Itemized modification records
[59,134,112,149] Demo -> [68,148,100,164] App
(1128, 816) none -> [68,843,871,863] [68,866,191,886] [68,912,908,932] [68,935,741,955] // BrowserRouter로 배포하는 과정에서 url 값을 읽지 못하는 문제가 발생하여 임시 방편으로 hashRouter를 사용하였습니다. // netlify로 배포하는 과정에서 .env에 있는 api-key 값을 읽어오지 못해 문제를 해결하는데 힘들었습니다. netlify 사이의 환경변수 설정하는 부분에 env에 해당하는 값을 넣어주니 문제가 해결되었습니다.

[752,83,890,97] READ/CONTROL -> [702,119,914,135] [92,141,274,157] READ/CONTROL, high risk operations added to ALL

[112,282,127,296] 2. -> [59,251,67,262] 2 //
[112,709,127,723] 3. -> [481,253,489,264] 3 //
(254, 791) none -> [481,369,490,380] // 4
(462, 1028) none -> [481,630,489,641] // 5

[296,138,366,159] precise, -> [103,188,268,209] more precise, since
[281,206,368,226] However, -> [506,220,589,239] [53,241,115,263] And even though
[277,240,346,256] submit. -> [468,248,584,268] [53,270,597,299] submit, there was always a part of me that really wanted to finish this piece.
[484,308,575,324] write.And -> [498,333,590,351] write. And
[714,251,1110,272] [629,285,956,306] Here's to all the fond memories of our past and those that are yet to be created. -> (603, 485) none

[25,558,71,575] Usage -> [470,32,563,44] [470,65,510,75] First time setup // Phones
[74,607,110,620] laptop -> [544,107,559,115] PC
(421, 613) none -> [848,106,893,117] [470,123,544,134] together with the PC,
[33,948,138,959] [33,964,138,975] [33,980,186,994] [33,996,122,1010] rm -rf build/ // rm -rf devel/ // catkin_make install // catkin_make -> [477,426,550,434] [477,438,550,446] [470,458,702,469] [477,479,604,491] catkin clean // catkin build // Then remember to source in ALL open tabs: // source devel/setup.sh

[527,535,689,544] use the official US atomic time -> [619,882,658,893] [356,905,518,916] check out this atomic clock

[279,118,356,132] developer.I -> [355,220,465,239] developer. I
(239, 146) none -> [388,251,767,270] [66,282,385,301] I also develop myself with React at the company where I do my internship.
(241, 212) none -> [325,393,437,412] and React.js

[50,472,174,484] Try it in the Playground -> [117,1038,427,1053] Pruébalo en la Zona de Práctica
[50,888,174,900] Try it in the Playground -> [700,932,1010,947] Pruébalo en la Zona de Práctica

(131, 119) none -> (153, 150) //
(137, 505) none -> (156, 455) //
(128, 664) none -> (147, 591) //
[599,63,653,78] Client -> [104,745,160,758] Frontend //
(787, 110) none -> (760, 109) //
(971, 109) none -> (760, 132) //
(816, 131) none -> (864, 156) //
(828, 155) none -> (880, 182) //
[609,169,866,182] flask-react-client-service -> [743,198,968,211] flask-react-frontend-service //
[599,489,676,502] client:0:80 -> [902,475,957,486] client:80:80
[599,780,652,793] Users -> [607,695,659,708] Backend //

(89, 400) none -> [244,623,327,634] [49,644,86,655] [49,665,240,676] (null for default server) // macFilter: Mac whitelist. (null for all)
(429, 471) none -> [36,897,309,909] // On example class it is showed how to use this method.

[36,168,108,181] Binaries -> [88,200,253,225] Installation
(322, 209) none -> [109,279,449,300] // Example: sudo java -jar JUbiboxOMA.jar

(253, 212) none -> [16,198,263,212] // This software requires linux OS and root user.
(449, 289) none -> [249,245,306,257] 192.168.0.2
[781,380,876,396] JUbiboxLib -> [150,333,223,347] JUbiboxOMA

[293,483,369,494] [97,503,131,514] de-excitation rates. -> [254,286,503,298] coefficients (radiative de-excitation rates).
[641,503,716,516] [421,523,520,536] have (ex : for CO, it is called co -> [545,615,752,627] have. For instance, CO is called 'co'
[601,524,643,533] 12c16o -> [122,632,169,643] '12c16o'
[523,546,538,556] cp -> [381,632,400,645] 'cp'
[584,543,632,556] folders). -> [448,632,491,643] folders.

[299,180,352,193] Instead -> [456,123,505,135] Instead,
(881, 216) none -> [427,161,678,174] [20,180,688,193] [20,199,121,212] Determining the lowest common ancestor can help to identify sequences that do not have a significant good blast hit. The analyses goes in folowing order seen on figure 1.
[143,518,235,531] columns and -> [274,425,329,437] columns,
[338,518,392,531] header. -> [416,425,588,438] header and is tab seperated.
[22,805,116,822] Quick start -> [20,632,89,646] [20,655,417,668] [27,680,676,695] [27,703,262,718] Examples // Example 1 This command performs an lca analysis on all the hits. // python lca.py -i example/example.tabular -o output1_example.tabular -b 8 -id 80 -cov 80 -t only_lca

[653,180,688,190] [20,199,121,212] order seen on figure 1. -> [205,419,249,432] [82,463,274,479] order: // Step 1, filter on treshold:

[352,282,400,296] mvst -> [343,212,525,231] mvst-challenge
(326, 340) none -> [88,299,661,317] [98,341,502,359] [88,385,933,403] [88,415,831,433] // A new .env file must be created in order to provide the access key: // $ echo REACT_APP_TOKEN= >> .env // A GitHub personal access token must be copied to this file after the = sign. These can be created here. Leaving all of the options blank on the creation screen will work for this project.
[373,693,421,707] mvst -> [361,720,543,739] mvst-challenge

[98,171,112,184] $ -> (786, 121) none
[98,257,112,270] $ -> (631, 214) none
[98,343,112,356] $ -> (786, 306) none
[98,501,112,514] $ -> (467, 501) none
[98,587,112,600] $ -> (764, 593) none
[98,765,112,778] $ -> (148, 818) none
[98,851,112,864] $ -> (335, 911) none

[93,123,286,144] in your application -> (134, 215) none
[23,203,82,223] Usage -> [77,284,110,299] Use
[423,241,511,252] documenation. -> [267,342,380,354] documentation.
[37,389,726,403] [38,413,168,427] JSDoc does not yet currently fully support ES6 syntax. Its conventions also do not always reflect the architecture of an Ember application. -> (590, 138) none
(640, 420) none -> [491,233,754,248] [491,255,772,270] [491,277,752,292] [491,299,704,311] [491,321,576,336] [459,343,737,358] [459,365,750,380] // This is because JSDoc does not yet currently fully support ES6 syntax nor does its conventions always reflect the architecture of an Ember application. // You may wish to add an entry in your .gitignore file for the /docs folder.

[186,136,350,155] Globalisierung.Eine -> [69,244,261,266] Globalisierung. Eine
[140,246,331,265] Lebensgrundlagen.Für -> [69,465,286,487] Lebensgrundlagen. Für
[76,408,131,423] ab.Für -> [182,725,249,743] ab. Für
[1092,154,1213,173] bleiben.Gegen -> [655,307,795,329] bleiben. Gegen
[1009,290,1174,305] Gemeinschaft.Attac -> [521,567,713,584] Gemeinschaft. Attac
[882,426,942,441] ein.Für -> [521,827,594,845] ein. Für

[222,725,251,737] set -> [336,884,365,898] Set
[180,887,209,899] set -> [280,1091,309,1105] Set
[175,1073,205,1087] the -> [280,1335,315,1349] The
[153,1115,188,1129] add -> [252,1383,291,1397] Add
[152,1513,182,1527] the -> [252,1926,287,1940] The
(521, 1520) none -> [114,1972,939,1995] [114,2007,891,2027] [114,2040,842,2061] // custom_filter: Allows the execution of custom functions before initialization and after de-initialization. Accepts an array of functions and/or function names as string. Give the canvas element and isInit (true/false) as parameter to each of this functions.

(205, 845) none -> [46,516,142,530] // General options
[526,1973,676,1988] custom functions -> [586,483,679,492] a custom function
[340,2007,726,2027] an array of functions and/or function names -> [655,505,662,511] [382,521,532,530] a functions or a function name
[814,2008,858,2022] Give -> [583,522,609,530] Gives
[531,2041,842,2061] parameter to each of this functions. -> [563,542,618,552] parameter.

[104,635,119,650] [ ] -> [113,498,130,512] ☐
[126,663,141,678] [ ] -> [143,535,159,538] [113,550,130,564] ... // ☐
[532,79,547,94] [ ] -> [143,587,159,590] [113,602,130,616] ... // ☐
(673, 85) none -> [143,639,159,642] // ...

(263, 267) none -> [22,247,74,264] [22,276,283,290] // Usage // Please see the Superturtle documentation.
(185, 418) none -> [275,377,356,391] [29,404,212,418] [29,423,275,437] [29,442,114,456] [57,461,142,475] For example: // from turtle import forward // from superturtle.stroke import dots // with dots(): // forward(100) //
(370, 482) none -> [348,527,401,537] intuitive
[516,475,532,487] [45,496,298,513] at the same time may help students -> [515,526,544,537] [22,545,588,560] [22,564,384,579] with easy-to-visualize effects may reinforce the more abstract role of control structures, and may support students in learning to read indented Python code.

INSTRUCTIONS TO FOLLOW ▸
The entries above hold a line with "(429, 471) none" and a later line with "(253, 212) none". Write out exactly those lines and all lines between, nothing more.

TASK SOLUTION ▸
(429, 471) none -> [36,897,309,909] // On example class it is showed how to use this method.

[36,168,108,181] Binaries -> [88,200,253,225] Installation
(322, 209) none -> [109,279,449,300] // Example: sudo java -jar JUbiboxOMA.jar

(253, 212) none -> [16,198,263,212] // This software requires linux OS and root user.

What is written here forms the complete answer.